Way too passive and not vivid enough. Second sentence is much too long -- six prepositional phrases! You can probably skip the "hundreds of meters beneath us" because the reader presumably understands the layout through prior description.

Guido's laughter suddenly turned into shrieks of terror, attenuating as he fell. We rushed to the edge of the platform in time to see the tops of the clouds swallow his chair-bucket.

Cap and Tom and Sparks and I stared at one another in horrified, stunned silence. How could it happen so fast? There was nothing we could do but watch helplessly.

SHOW, DON'T TELL. Anyway...

the combination of "stunned" and "horrified", to me, detracts. Choose one or the other so you can flow it for maximum impact, but personally I'd prefer not even stating that and let actions depict the scene a bit more vividly. The last sentence is unnecessary, that should be a given from the context, unless you're trying to explain a character's state of mind, and I would argue that's better done by showing.

For a brief moment, Cap and Tom and Sparks and I stared at each other in stunned silence.

“My G--“ Sparks began, then choked up. He put his hand over his mouth.

Much better -- show the reaction, don't tell us about it. Why is he covering his mouth?

"My G--" Sparks began, then choked up.

“Wha-what happened?” Tom asked, his normally olive complexion gone as pale as Sparks' and mine. “H-How? These things have been operating for billions of years. Why now?”

Personal bias, but I'd ditch the explicit stammering. The complexion thing doesn't flow and isn't active enough.

"What happened?" Tom asked, the color draining from his face. "How? These things have been operating for billions of years...why now?"

We had no good answer to those questions. “I...guess everything breaks eventually, even Progenitors' stuff.” I said in a monotone, still trying to understand myself what went wrong.

The first line is redundant and dry -- of course you don't have answers, don't state the obvious.

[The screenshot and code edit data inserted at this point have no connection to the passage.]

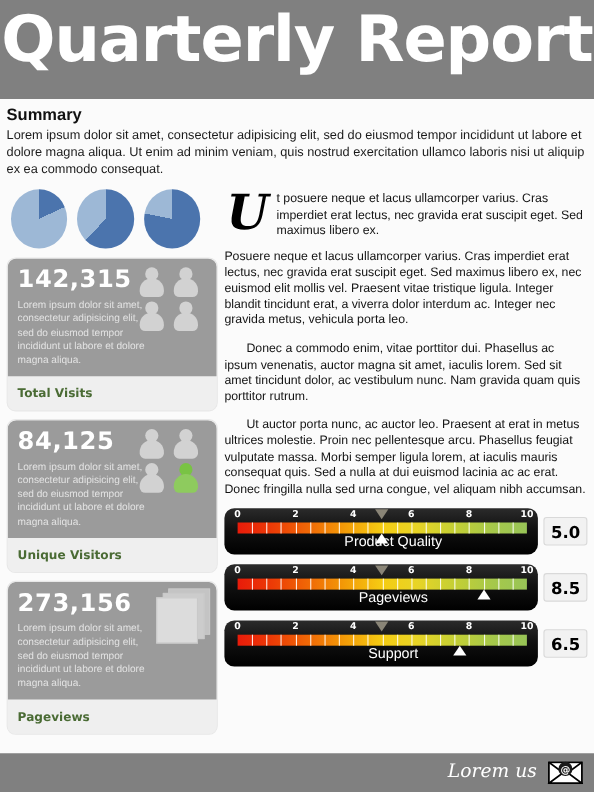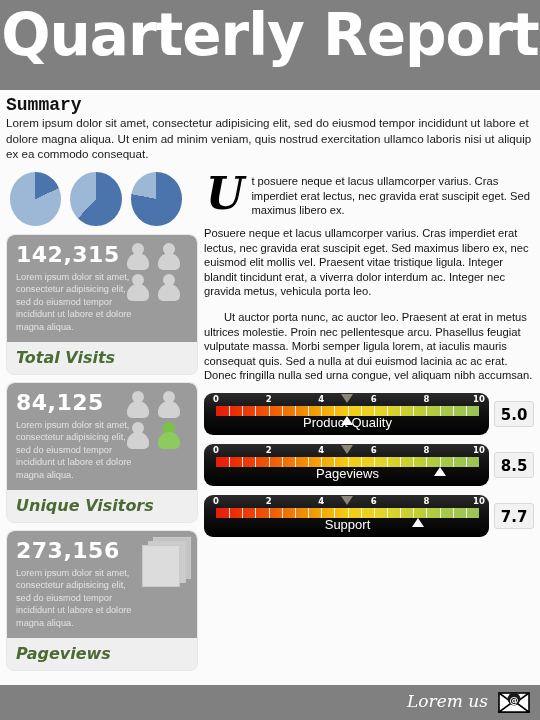--- a/index.html
+++ b/index.html
@@ -36,8 +36,8 @@
   
   .summary { padding: 6px 6px 0 6px; }
   .summary h2 {
-    font-size: 18px; font-weight: bold; color: #111; line-height: 18px;
-    font-family: Liberation Mono, monospace;
+    font-size: 15px; font-weight: bold; color: #111; line-height: 18px;
+    font-family: Liberation Sans, sans-serif;
   }
   .summary p {
     font-size: 11.6px; line-height: 15.5px; color: #1a1a1a; margin-top: 1px;

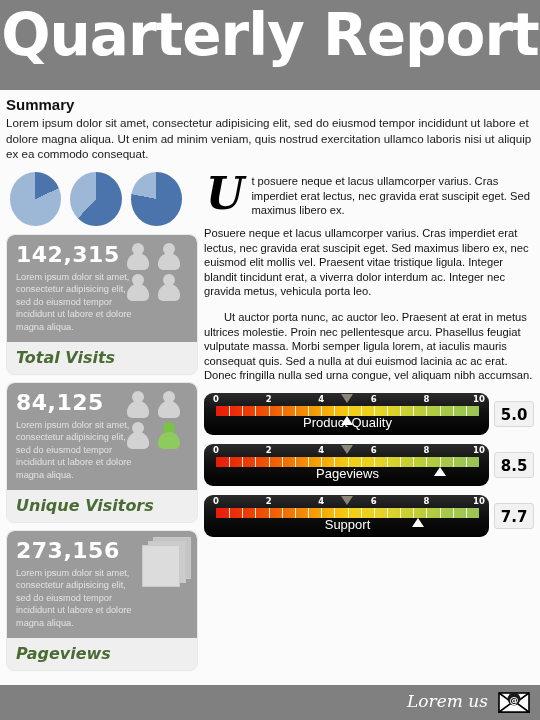--- a/index.html
+++ b/index.html
@@ -296,6 +296,7 @@
         </div>
 
         <div class="art" style="margin-top:6px;">Posuere neque et lacus ullamcorper varius. Cras imperdiet erat lectus, nec gravida erat suscipit eget. Sed maximus libero ex, nec euismod elit mollis vel. Praesent vitae tristique ligula. Integer blandit tincidunt erat, a viverra dolor interdum ac. Integer nec gravida metus, vehicula porta leo.</div>
+        <div class="art indent">Donec a commodo enim, vitae porttitor dui. Phasellus ac ipsum venenatis, auctor magna sit amet, iaculis lorem. Sed sit amet tincidunt dolor, ac vestibulum nunc. Nam gravida quam quis porttitor rutrum.</div>
         <div class="art indent">Ut auctor porta nunc, ac auctor leo. Praesent at erat in metus ultrices molestie. Proin nec pellentesque arcu. Phasellus feugiat vulputate massa. Morbi semper ligula lorem, at iaculis mauris consequat quis. Sed a nulla at dui euismod lacinia ac ac erat. Donec fringilla nulla sed urna congue, vel aliquam nibh accumsan.</div>
 
         <div class="gauges">

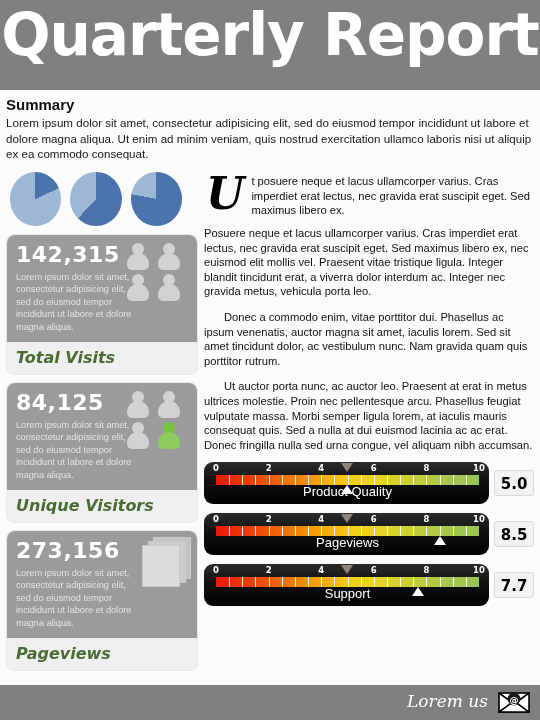--- a/index.html
+++ b/index.html
@@ -85,7 +85,7 @@
   }
   .card-foot span {
     font-family: "DejaVu Sans", sans-serif;
-    font-size: 16px; font-weight: bold; color: #4a6b34; font-style: italic;
+    font-size: 11px; font-weight: bold; color: #4a6b34;
   }
 
   

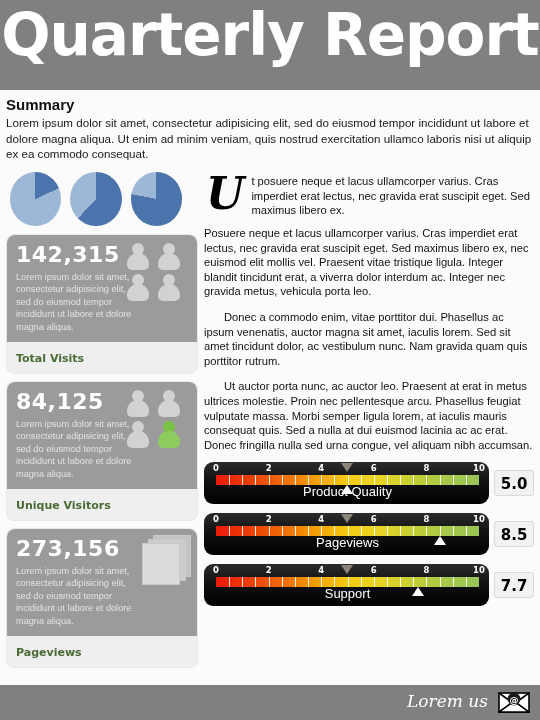--- a/index.html
+++ b/index.html
@@ -159,7 +159,7 @@
     transform: translateX(-50%);
   }
   .gauge-label {
-    position: absolute; left: 0; top: 22px; width: 287px;
+    position: absolute; left: 10px; top: 22px; width: 287px;
     text-align: center;
     font-size: 13px; color: #ffffff;
   }

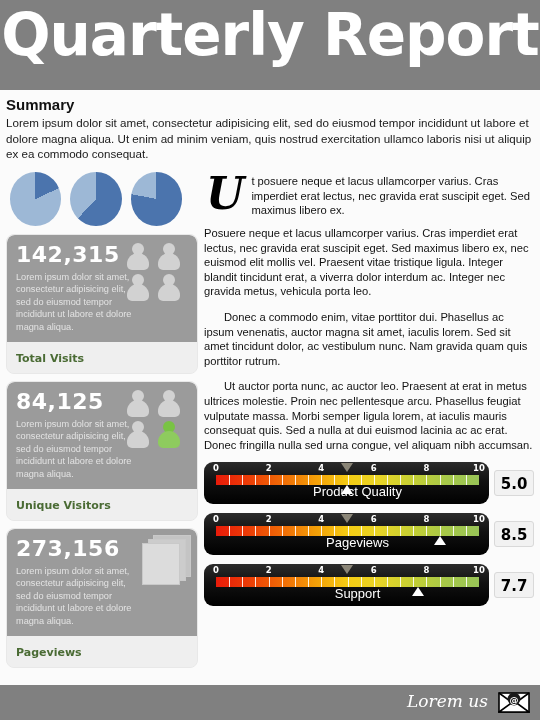--- a/index.html
+++ b/index.html
@@ -412,7 +412,7 @@
               <div class="marker-up" style="left:214px;"></div>
               <div class="gauge-label">Support</div>
             </div>
-            <div class="gauge-value">7.7</div>
+            <div class="gauge-value">6.5</div>
           </div>
 
         </div>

"I guess everything breaks eventually," I said listlessly. I looked around at the platform. "Even Progenitors's stuff."

“What are we going to do now?” Sparks ventured. “We don't even know where his body is. What are we going to tell his wife -- and baby?”

Blah. It doesn't sound natural at all to me.

Sparks sighed. "Well, now what?" He looked at the billowing clouds beneath us. "We don't even know where his body is. And we have to tell his fam -- Christ, what are we going to say to her? Or to the baby?"

“That we got him killed.” I was numb. “He was the one who was always worried about being killed by aliens, and we teased and cajoled him into coming along, and we got him killed by an alien device on an alien world.”

"The truth," I said numbly. Tom frowned, looking at me for an explanation. "He was the one who was always worried about being killed by aliens, right? And what do we do? We tease him and pressure him into coming along with us and sure enough, we get him killed by an alien device on an alien world."

“Oh, sweet Jesus,” Sparks said under his breath. Tears ran down his face, unnoticed.

Unnoticed by whom? Presumably by him, but I'd just ditch that word.

“Oh, sweet Jesus,” Sparks said under his breath. Tears ran down his face.

I looked over at Cap and thought I saw a moist glint in his eyes as well. But I was having trouble seeing clearly myself, so I couldn't be sure. Tom sat down heavily, like a marionette whose strings had suddenly been cut.

Decent, I'd rewrite it a bit mostly because I kept using 'look' too much in my own edits.

I thought I saw a moist glint in Cap's eyes as well. But I was having trouble seeing clearly myself, so I couldn't be sure. Tom sat down heavily, like a marionette whose strings had suddenly been cut.

“What do we do now?” Tom asked softly, echoing Sparks' earlier query.

Decent.

“We go home,” Cap answered heavily. “We go home.”

Feels cliche. Repetition of something in a heavy voice is overdone.

Cap exhaled sharply. "We go home," he said. He turned and walked back to the lift, glancing back at the platform's edge only once.